The American Revolution established universal ideas of equality and natural rights as the hallmark of American policy. This juxtaposed women's customary and now legal exclusion with the public sanctions they had been granted to act politically in the role of the Republican wife or mother and the competency displayed by female politicians. An expanding franchise for white men, moved political action indoors and women to the periphery. By expanding the franchise to include all white men, Americans "devised a social order in which supposed biological differences, as defined by gender and race, determined relative status."

While men were involved in the anti-suffrage movement in the United States, most anti-suffrage groups were led and supported by women. In fact, more women joined Anti-suffrage groups than suffrage associations, until 1916. While these groups openly stated that they wanted politics to be left to men, it was more often women addressing political bodies with anti-suffrage arguments. The first women-led anti-suffrage group in the United States was the Anti-Sixteenth Amendment Society. The group was started by Madeleine Vinton Dahlgren in 1869. During the fight to pass the nineteenth amendment, women increasingly took on a leading role in the anti-suffrage movement.

Helen Kendrick Johnson's Woman and the Republic (1897) was a lauded anti-suffrage book that described the reasons for opposing women's right to vote. Other books, such as Molly Elliot Seawell's The Ladies' Battle (1911), Ida Tarbell's The Business of Being a Woman (1912), Grace Duffield Goodwin's Anti-Suffrage: Ten Good Reasons (1915) and Annie Riley Hale's The Eden Sphinx (1916) were similarly well received by the media and used as a "coherent rationale for opposing women's enfranchisement."

Anti-suffrage dramas were also published between the mid-1800s and up to the 1920s. The first playwright to create anti-suffrage plays was William Bentley Fowle, who wrote the one-act play for amateurs, Women's Rights, published in 1856. Later plays were adapted for the professional stage, such as The Rights of Man (1857) by Oliver S. Leland and Election Day (1880) by Frank Dumont. Nellie Locke published an anti-suffrage drama in 1896, called A Victim of Women's Rights.
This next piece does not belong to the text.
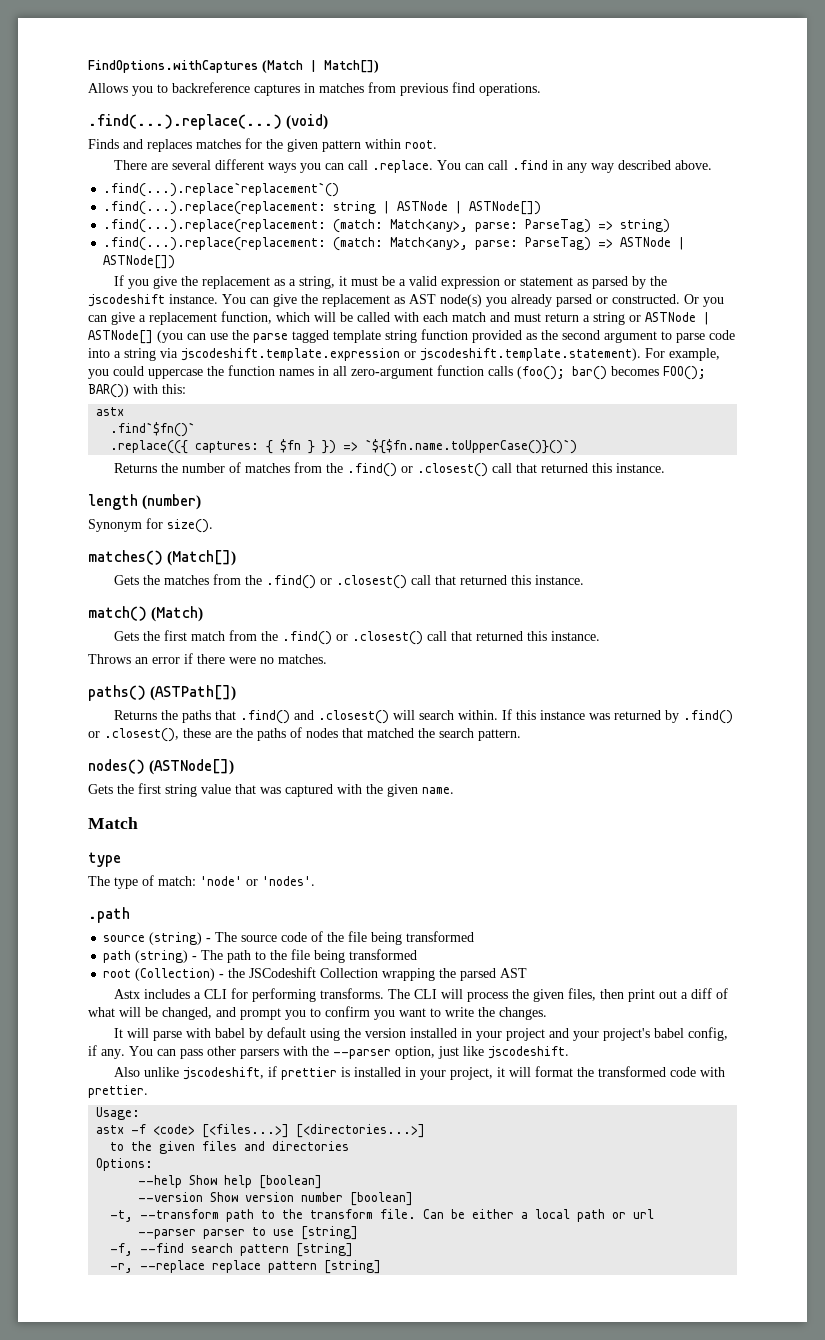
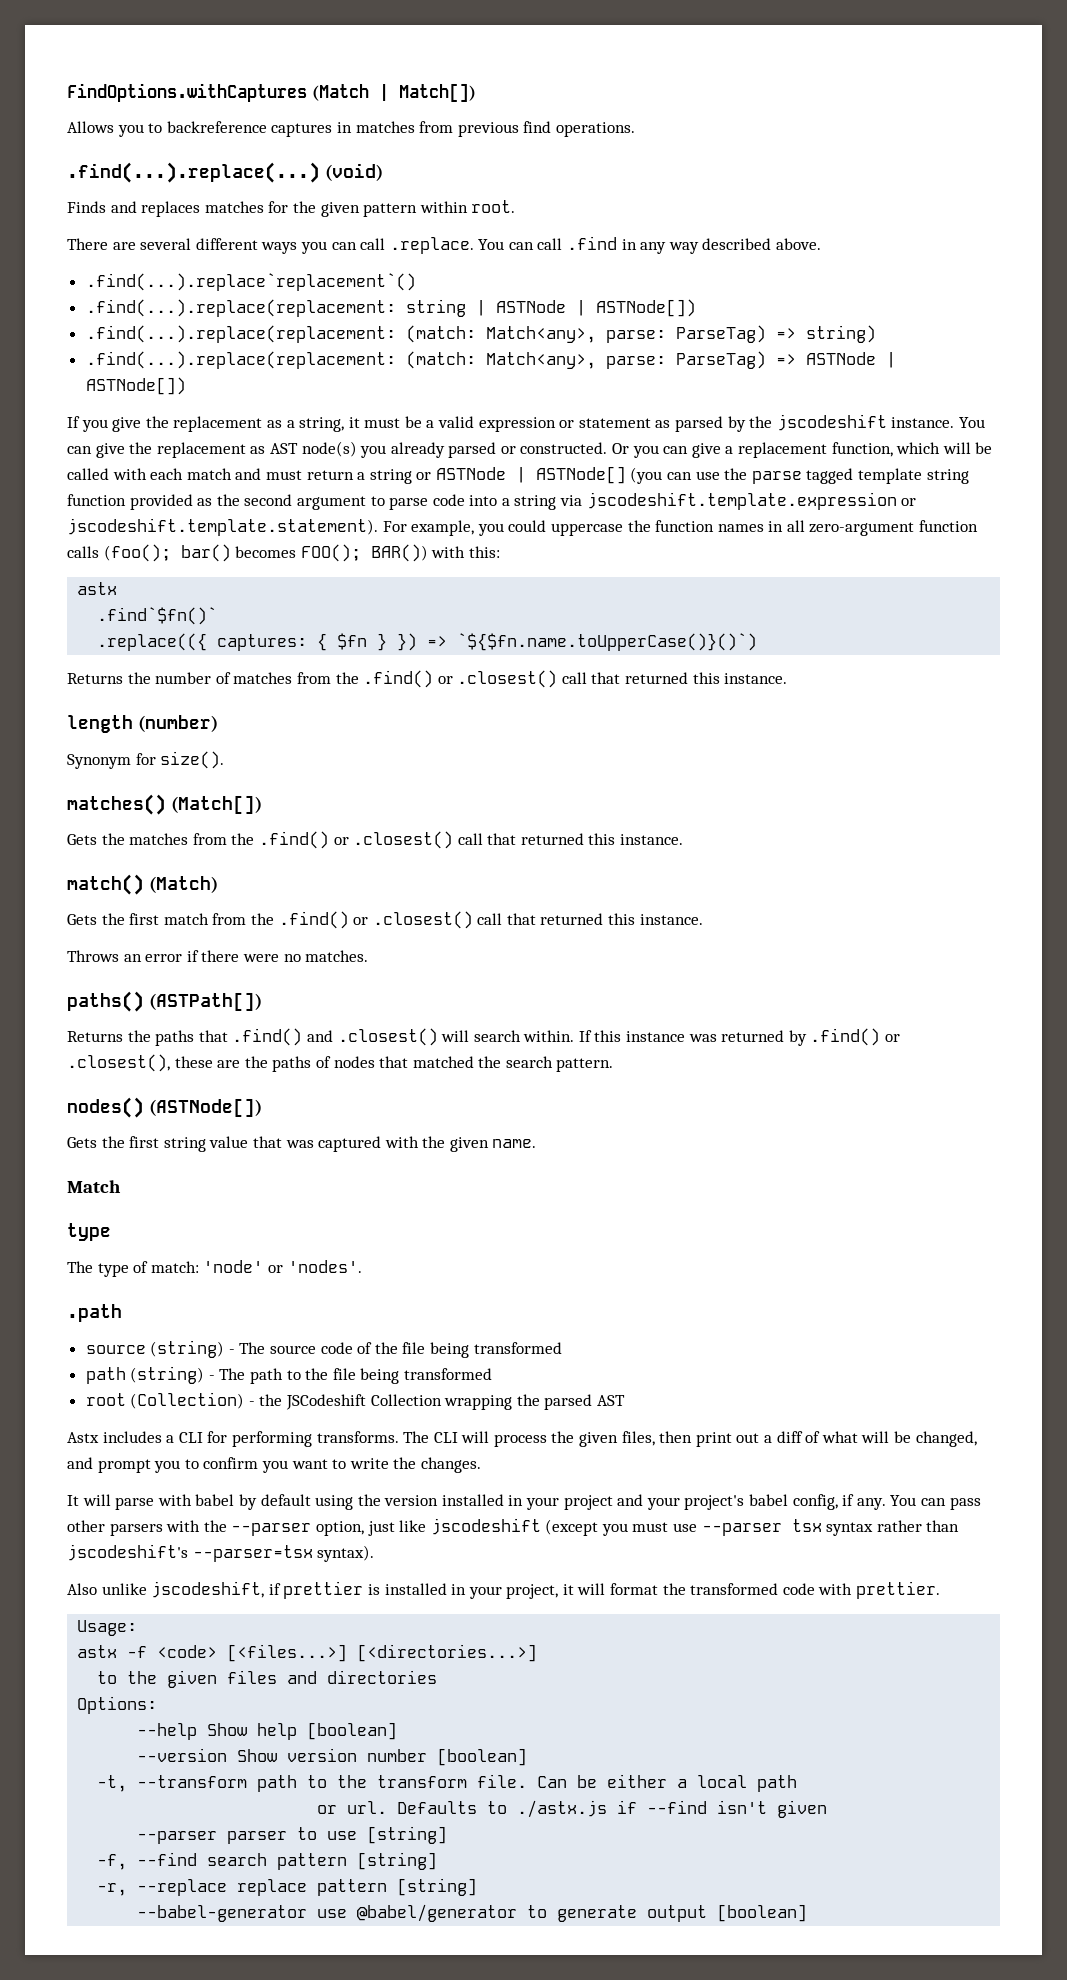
[488,1046,569,1059] jscodeshift. -> [430,1518,960,1536] [67,1544,375,1562] jscodeshift (except you must use --parser tsx syntax rather than jscodeshift's --parser=tsx syntax).
[612,1209,655,1219] or url -> [317,1800,828,1818] // or url. Defaults to ./astx.js if --find isn't given
(382, 1267) none -> [137,1904,808,1922] // --babel-generator use @babel/generator to generate output [boolean]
Many anti-suffrage dramas were overtly political and incorporated the use of farce to paint suffragists as "self-absorbed" and "mannish in dress and manner." They also criticized the idea of the New Woman in general and advocated for women and men to occupy separate spheres of influence.

The Remonstrance, a journal published by the Massachusetts Association Opposed to the Further Extension of Suffrage to Women (MAOFESW) between 1890 and 1920 was used to promote anti-suffrage ideas and also to react to and refute the claims of suffragists.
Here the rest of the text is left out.